Uganda zieht sich aus den Invictus Games zurück, wie der Militärschef erklärte, aus Respekt vor König Charles im Zuge der Diskussion um die sogenannte „Harry-Meghan-Sache“.

Mitteilung über soziale Medien

General Muhoozi Kainerugaba, der Sohn des ugandischen Präsidenten, gab die Entscheidung in einer Mitteilung auf X bekannt. Kainerugaba schrieb: „Um nicht als jemand angesehen zu werden, der gegen Seine Majestät König Charles III. des Vereinigten Königreichs steht, den wir sehr verehren, zieht Uganda sich von den Invictus Games zurück. Wir nehmen nicht an Aktivitäten teil, die nicht von Seiner Majestät genehmigt werden.“

Kontext zum Status der königlichen Familie

Die Veröffentlichung scheint auf ein offizielles Schreiben reagieren zu wollen, das im Namen von Charles an britische Regierungs- und Militärbeamte gesendet wurde. Darin wurde bestätigt, dass die Herzöge von Sussex keine aktiven Mitglieder der königlichen Familie mehr seien und nicht länger die Titel HRH (Seine/Seine Hoheit) tragen würden. Als die Times fragte, was die Entscheidung motiviert habe, soll Kainerugaba gesagt haben: „Im Verteidigungsministerium gibt es Gruppen, die diese Harry-Meghan-Sache unterstützen. Ich musste das sofort unterbinden. Ich unterstütze den Monarchen. Punkt.“

Die Nachricht, die zuerst von der ugandischen Nachrichtenseite Uganda Pulse berichtet wurde, trifft Harry, der vor zwei Monaten gemeinsam mit Ugandas Verteidigungsminister Kiryowa Kiwanuka bei einem Invictus Games-Event in London verkündete, dass Uganda das 26. Land sei, das an dem Multisport-Event für verletzte Soldaten teilnimmt.

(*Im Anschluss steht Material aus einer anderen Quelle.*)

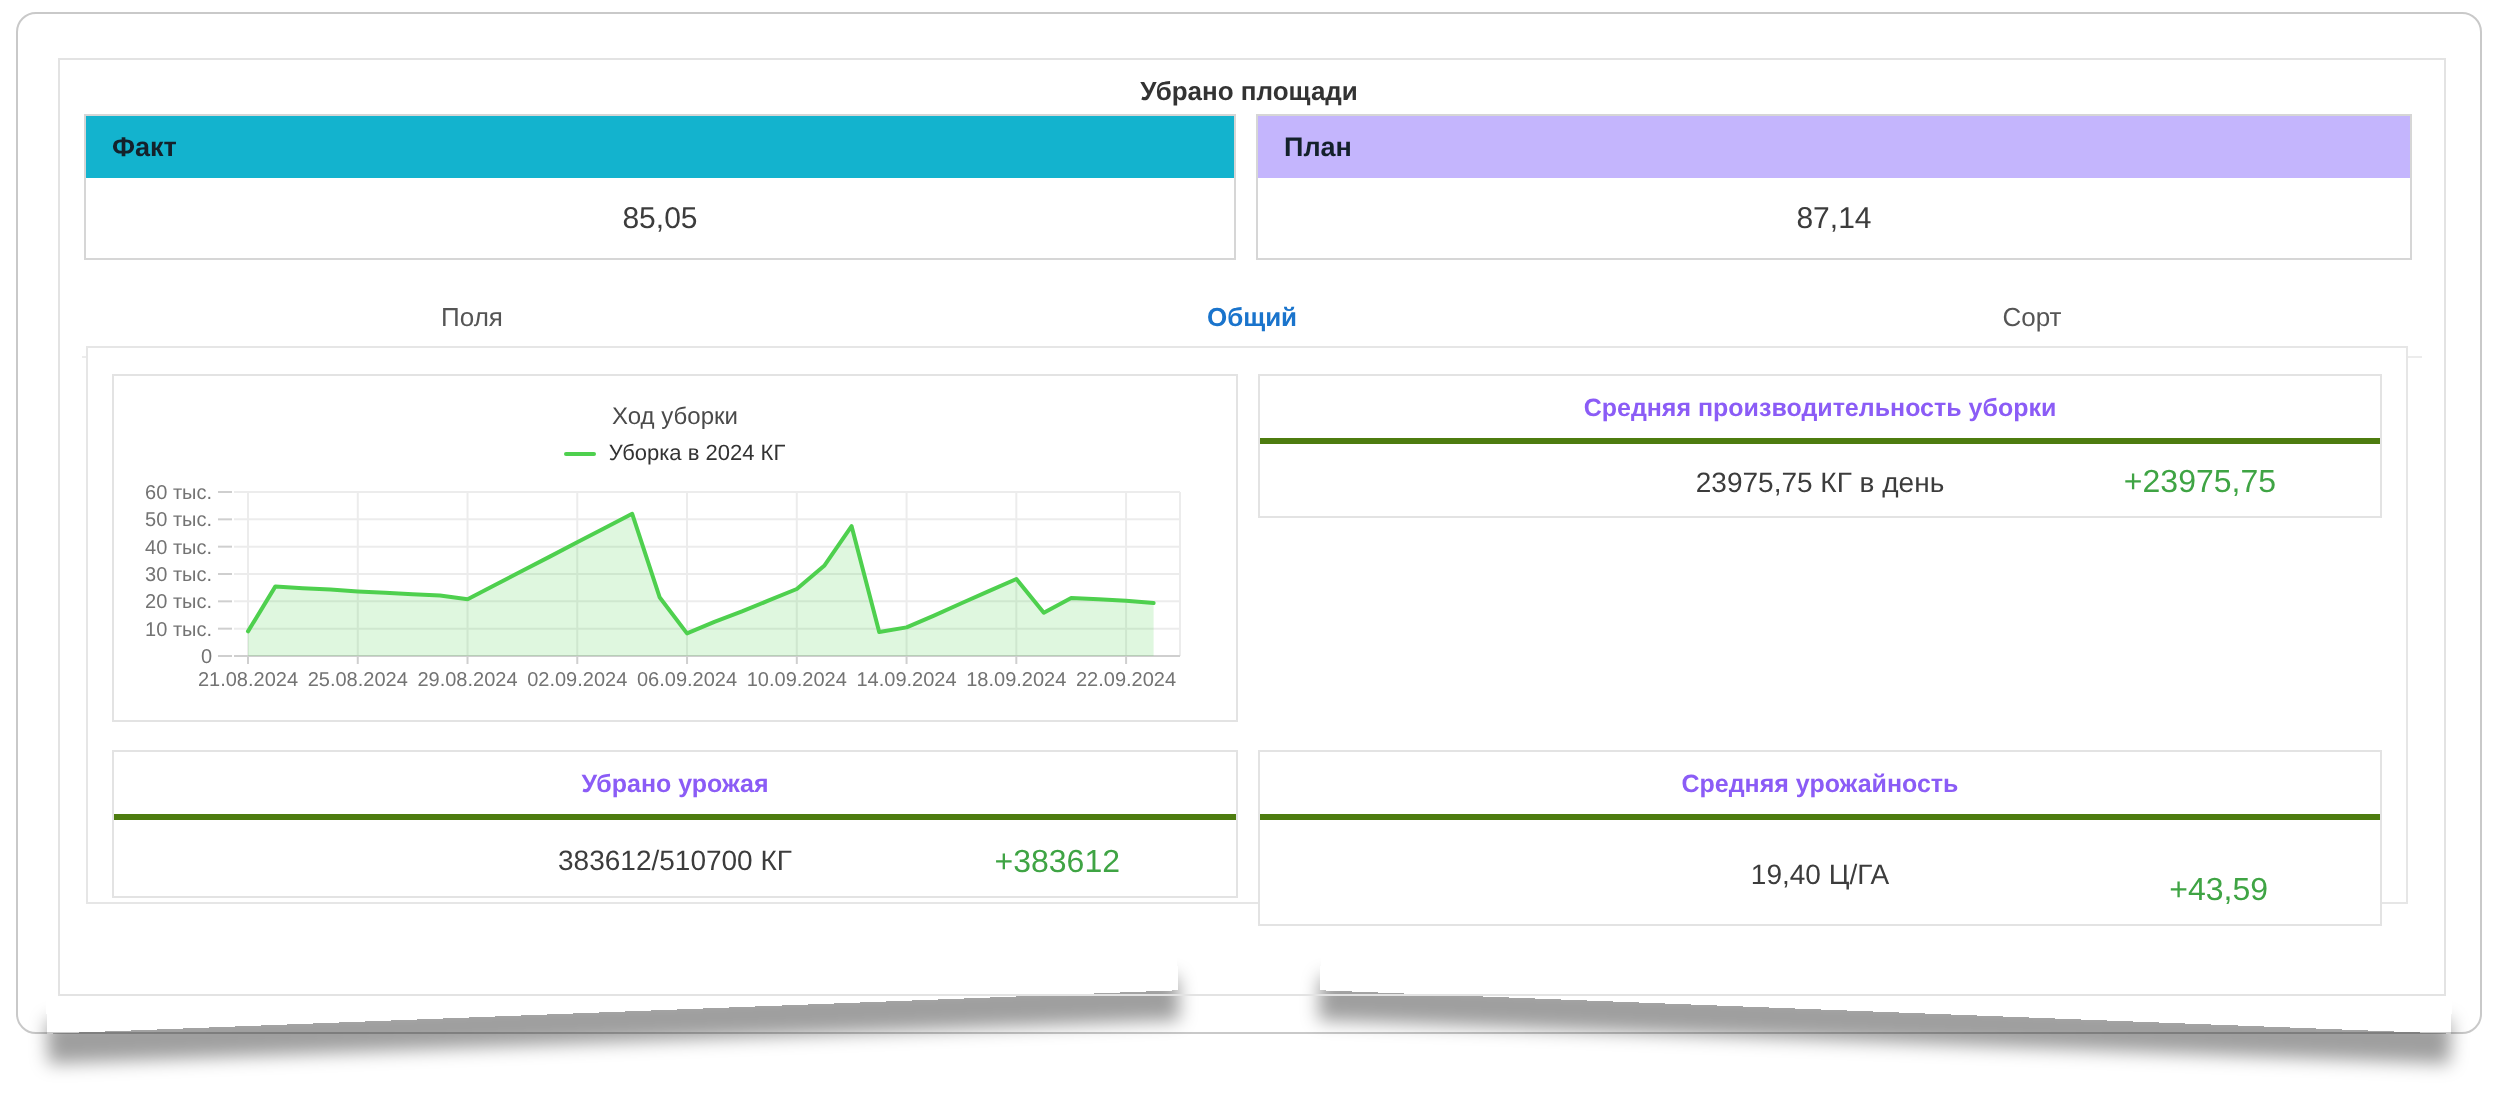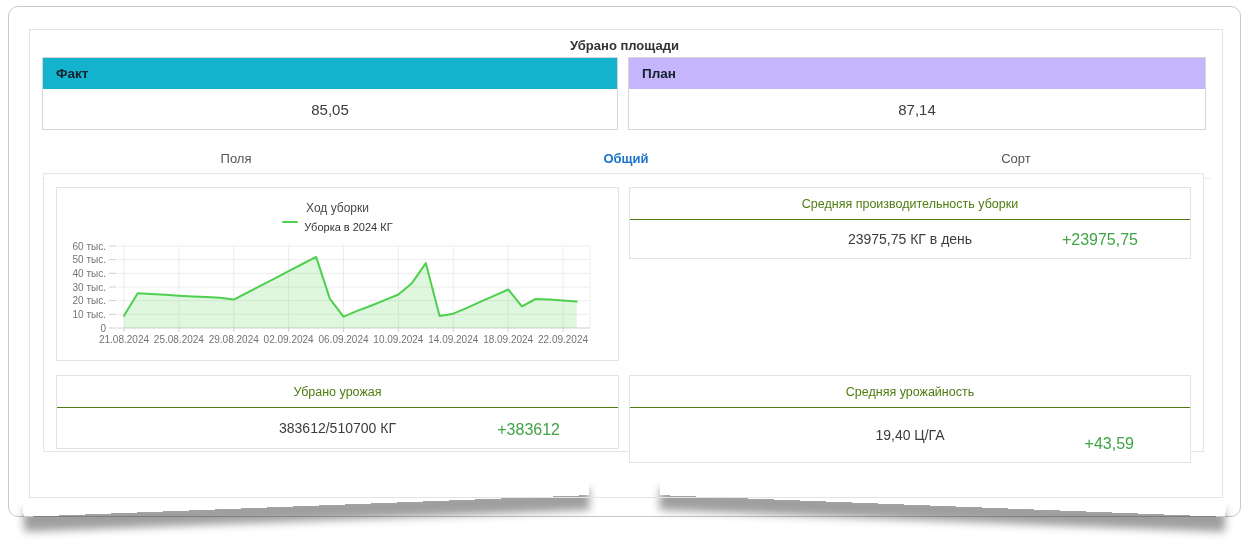--- a/index.html
+++ b/index.html
@@ -36,7 +36,7 @@
   .card-harv{left:47px;top:368px;width:563px;height:74px;}
   .card-yield{left:620px;top:368px;width:562px;height:88px;}
   .card-header{height:31px;display:flex;align-items:center;justify-content:center;
-        font-size:12.5px;font-weight:normal;color:#4d7c0f;border-bottom:1px solid #4d7c0f;}
+        font-size:12.5px;font-weight:bold;color:#8b5cf6;border-bottom:3px solid #4d7c0f;}
   .card-body{position:relative;height:calc(100% - 32px);display:flex;align-items:center;justify-content:center;
         font-size:14px;color:#3c3c3c;}
   .delta{position:absolute;bottom:9px;font-size:16px;color:#3fa444;}

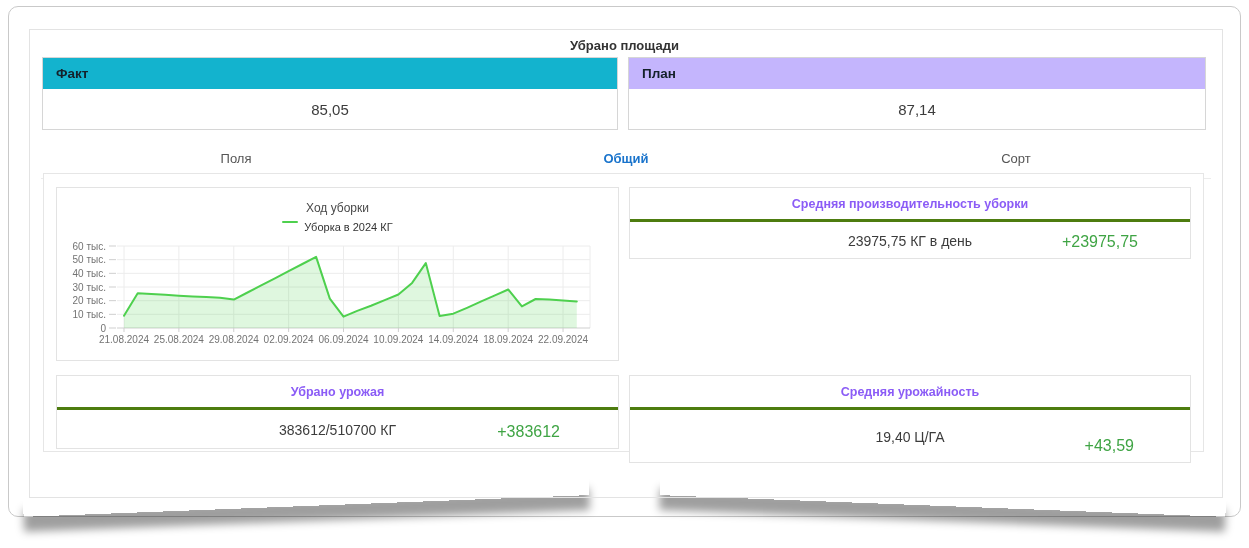--- a/index.html
+++ b/index.html
@@ -44,7 +44,7 @@
   
   .chart-title{position:absolute;top:13px;left:0;right:0;text-align:center;
         font-size:12px;font-weight:normal;color:#4a4a4a;}
-  .chart-legend{position:absolute;top:33px;left:0;right:0;display:flex;justify-content:center;
+  .chart-legend{position:absolute;top:33px;left:0;right:0;display:flex;align-items:center;justify-content:center;
         font-size:11px;color:#333;cursor:pointer;}
   .legend-line{display:inline-block;width:16px;height:2px;background:#4ed04e;margin-right:6px;border-radius:1px;}
   .chart-svg{position:absolute;left:0;top:0;}

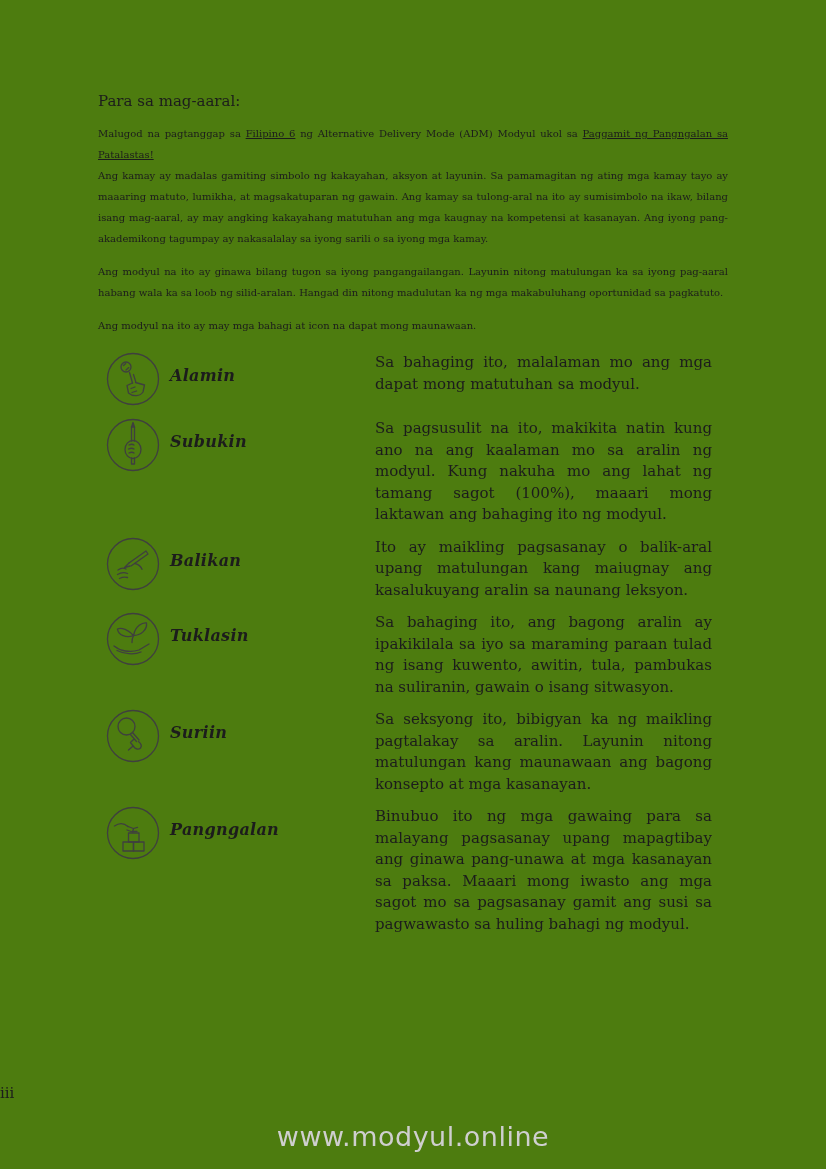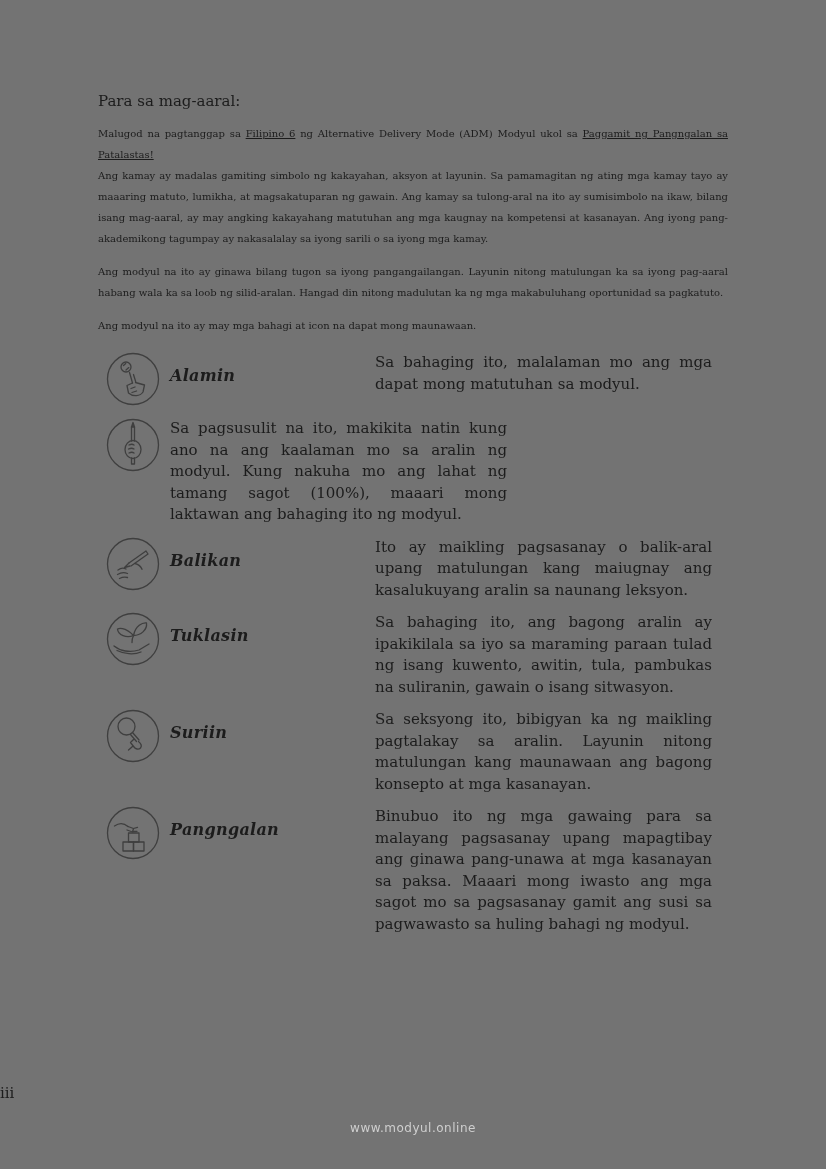--- a/index.html
+++ b/index.html
@@ -7,7 +7,7 @@
     position: relative;
     width: 826px;
     height: 1169px;
-    background: #737373;
+    background: #4d7c0f;
     font-family: "DejaVu Serif", "Liberation Serif", serif;
     color: #1c1c1c;
     overflow: hidden;

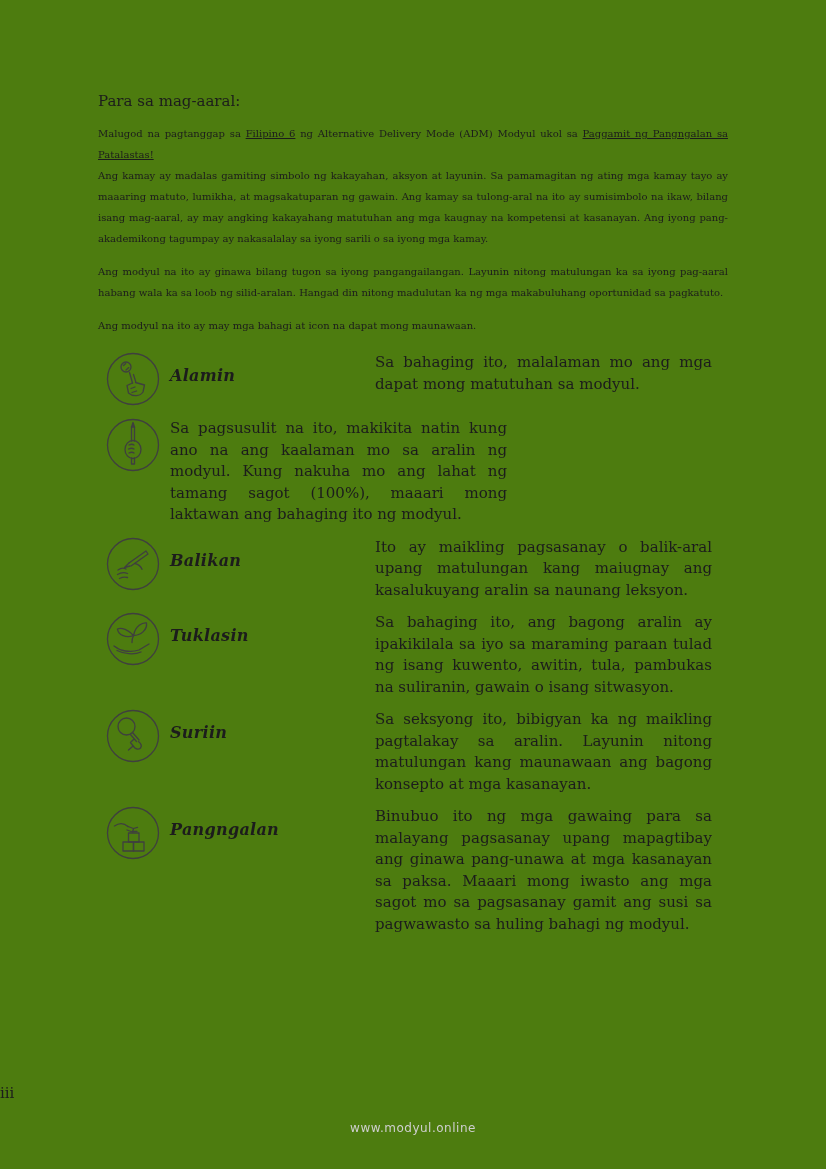--- a/index.html
+++ b/index.html
@@ -125,6 +125,7 @@
             <path d="M24 28 q3 -1.5 5 0 M23.5 32 q3.2 -1.5 5.5 0 M24 36 q3 -1.5 5 0"></path>
           </svg>
         </div>
+        <div class="cell-label">Subukin</div>
         <div class="cell-desc">Sa pagsusulit na ito, makikita natin kung ano na ang kaalaman mo sa aralin ng modyul. Kung nakuha mo ang lahat ng tamang sagot (100%), maaari mong laktawan ang bahaging ito ng modyul.</div>
       </div>
 

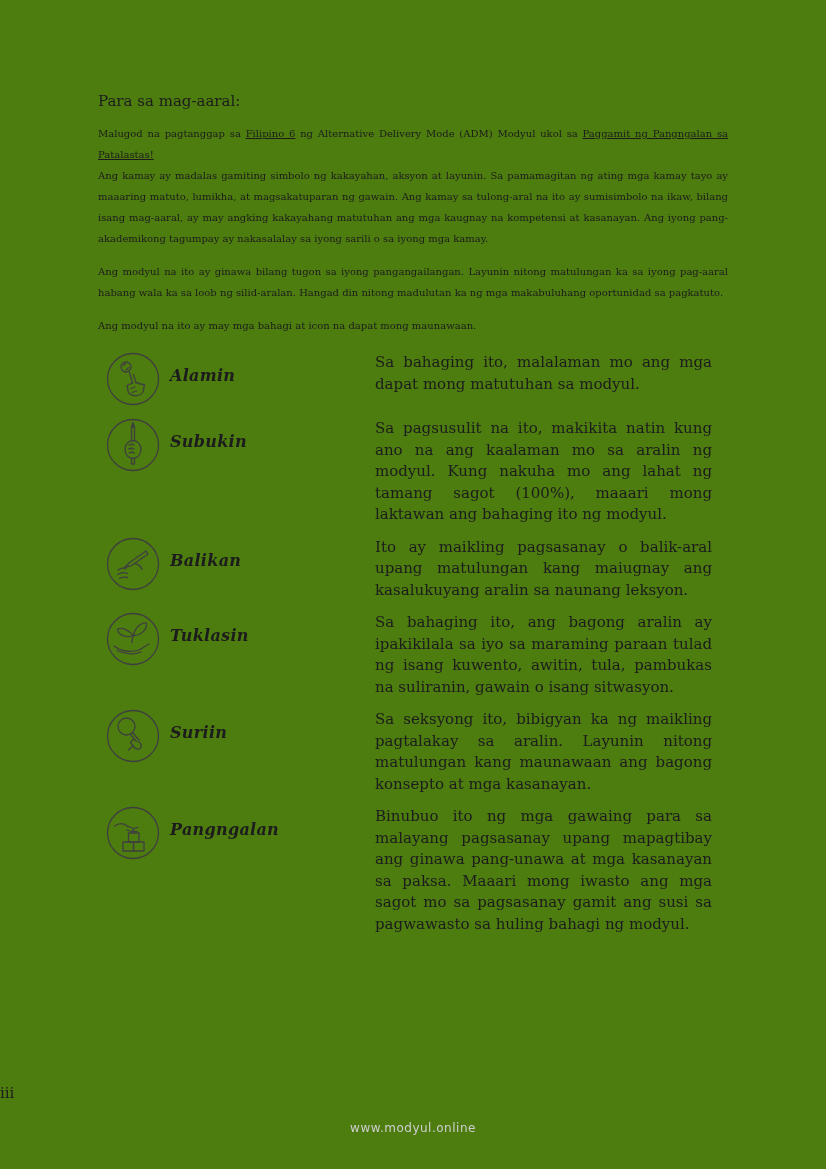--- a/index.html
+++ b/index.html
@@ -73,7 +73,7 @@
     left: 0; right: 0;
     top: 1121px;
     text-align: center;
-    font-size: 12px;
+    font-size: 27px;
     letter-spacing: 0.5px;
     color: #cfcfcf;
     font-family: "DejaVu Sans", "Liberation Sans", sans-serif;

Reaktion der ugandischen Regierung

Back then lobte Kiwanuka den ugandischen Präsidenten Yoweri Museveni für seine „ambitionierte Führung“ und Kainerugaba, einen Absolventen der Sandhurst-Militärakademie, für seine „Einführung unseres Teams“. Er fügte hinzu, dass ihre Unterstützung „eine neue Ära für unsere Soldaten markiert“.

Alan Kasujja, Sprecher der ugandischen Regierung, bestätigte gegenüber der BBC: „General Kainerugaba entscheidet, ob die UPDF (Uganda People’s Defence Force) an den Invictus Games teilnimmt. Was Sie gesehen haben, ist seine Position. Falls sich etwas ändert, wird er die Welt wissen lassen.“

Die Entscheidung, sich zurückzuziehen, könnte eine ungewollte Konsequenz des offiziellen Schreibens sein, das am Montag von Richard Benyon, dem Lord Chamberlain und Leiter des königlichen Haushalts, im Auftrag von Charles verfasst wurde, um die Rolle der Sussexes nach deren Rückkehr ins Vereinigte Königreich vor zwei Wochen zu klären.

Darinnen hieß es, das Paar sei „kein aktives Mitglied der königlichen Familie mehr“, ihre wohltätige Arbeit sei „eine private Angelegenheit“ und „ihre Position sei vergleichbar mit der von Privatpersonen mit kommerziellen und wohltätigen Interessen.“

Kainerugaba wurde 2024 zum Armeechef ernannt und gilt weitgehend als Nachfolger seines 81-jährigen Vaters im Präsidentenamt. Er hat mehrere provokante Beiträge auf X veröffentlicht, darunter Androhungen, den Nachbarn Kenia anzugreifen, Forderungen, Jay-Z solle seine Frau Beyoncé herausgeben, damit er sie heiraten könne, und Drohungen gegen Bobi Wine, Musevenis wichtigsten politischen Gegner.

Die Invictus Games und Vertreter des Herzogs von Sussex wurden für Stellungnahmen kontaktiert.